As entertainment, it partly works. Edward Bennett’s Tynan looks right in manner and physique – looselipped, aquiline, slightly camp. Adrian Lukis’ Olivier is at first disconcertingly bankerly – but as it goes on we are reminded that he was in transition between his high heroic mode in velvet jackets, and his modernization – he had just done Osborne’s The Entertainer. The rolling r’s, the insecurity, the actorly fear all grow gradually more credible. Welles (John Hodgkinson) is pure magic though: orotund, dryly despairing or lit by creative vehemence, he holds the floor even when sitting in exasperated silence amid nervy gadflies. Louise Ford’s Plowright’s calm dignity stands in contrast to Gina Bellman as an increasingly crazy, ultimately genuinely sad Vivien.

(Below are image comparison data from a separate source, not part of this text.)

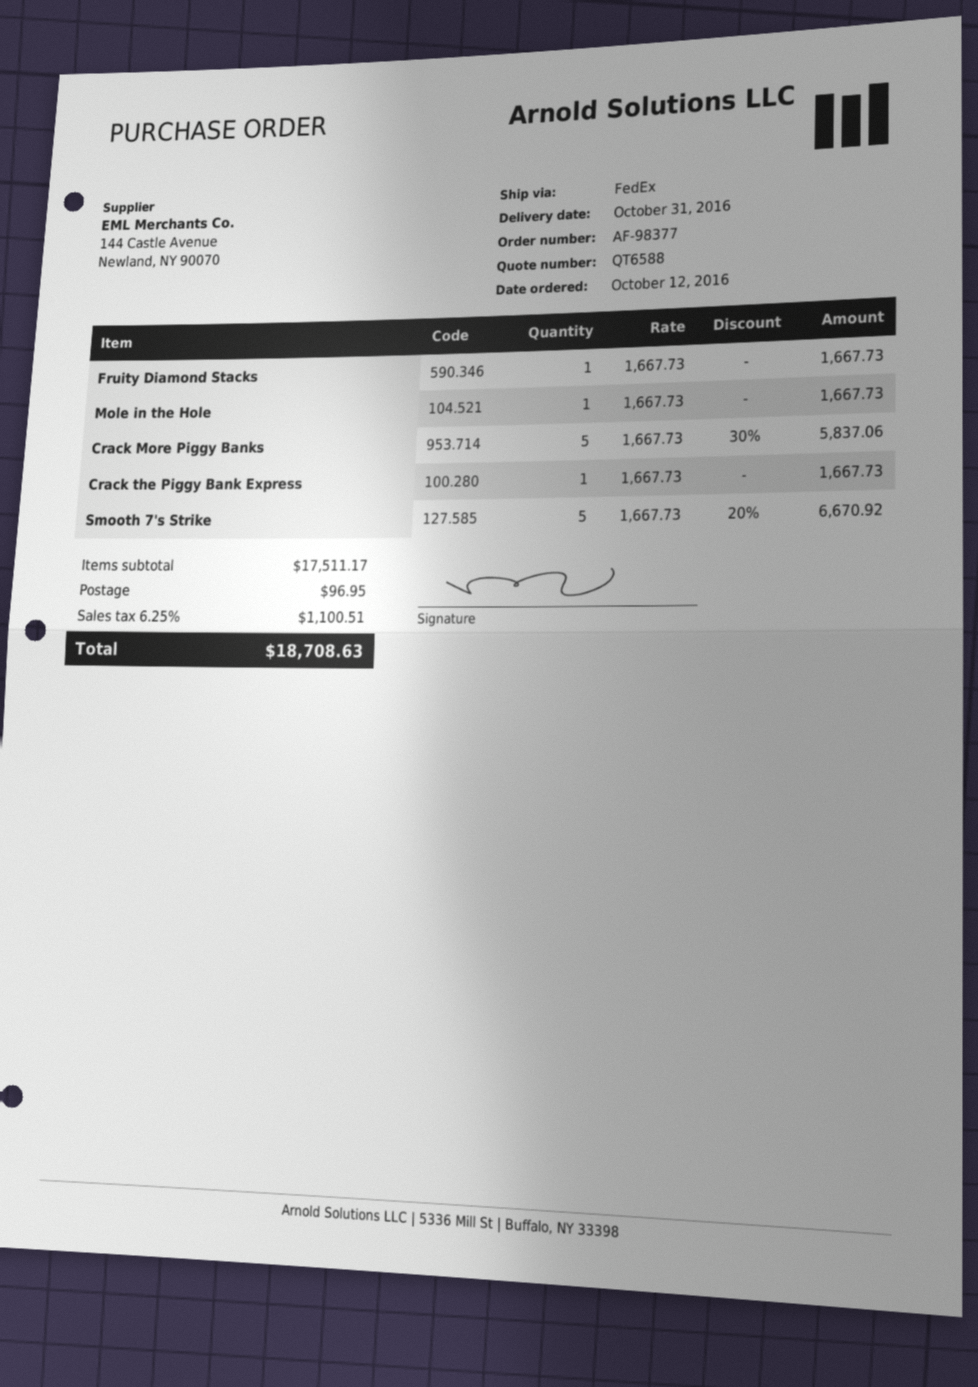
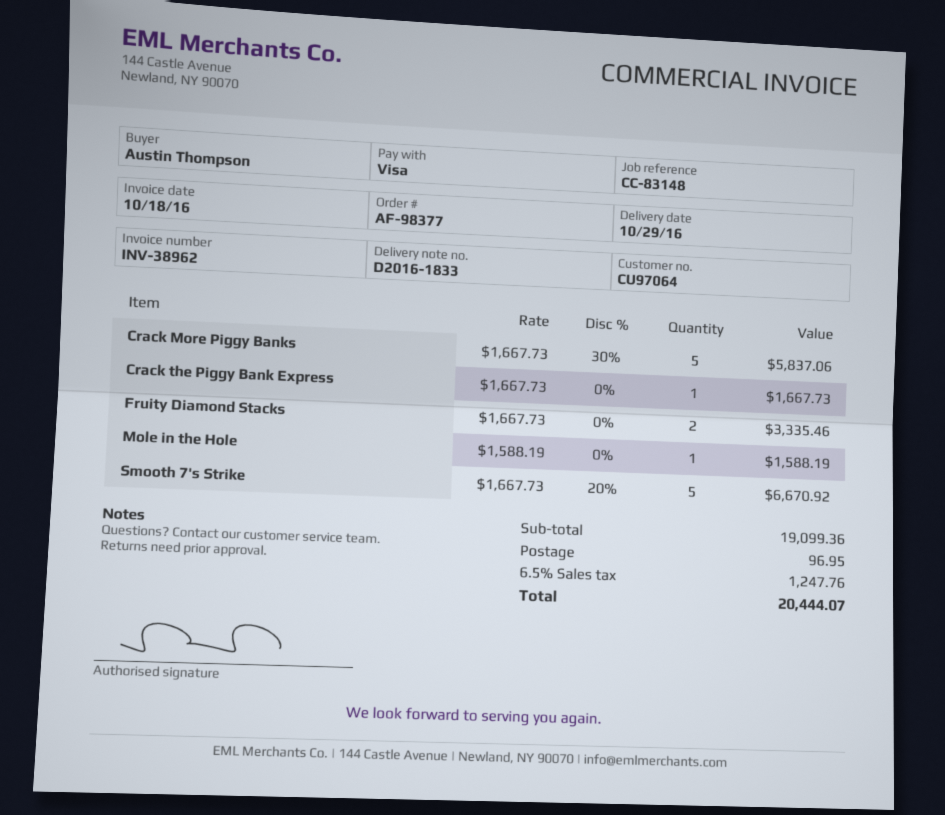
delivery date: 2016-10-31 -> 2016-10-29
Fruity Diamond Stacks: 1 x 1667.73 = 1667.73 -> 2 x 1667.73 = 3335.46
Mole in the Hole: 1 x 1667.73 = 1667.73 -> 1 x 1588.19 = 1588.19
subtotal: 17511.17 -> 19099.36
tax: 6.25% = 1100.51 -> 6.5% = 1247.76
total: 18708.63 -> 20444.07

The first act , as Tynan delivers some cleverly mocking setup, feels definitely anoraky: after the interval, though, there is l sharp comedy in a magnificent display of rehearsal behaviour from hell. Olivier sabotages the sour nonentity of the part by playing it as his standard romantic hero, and redirecting Plowright in opposition to both Welles and the author. The director cracks and throws a stool at him, Tynan succumbs to a nervous emphysema attack, Leigh arrives half mad. So it warms up. But not quite universally enough, I suspect, to convert those without a taste for the day before yesterday’s dramas.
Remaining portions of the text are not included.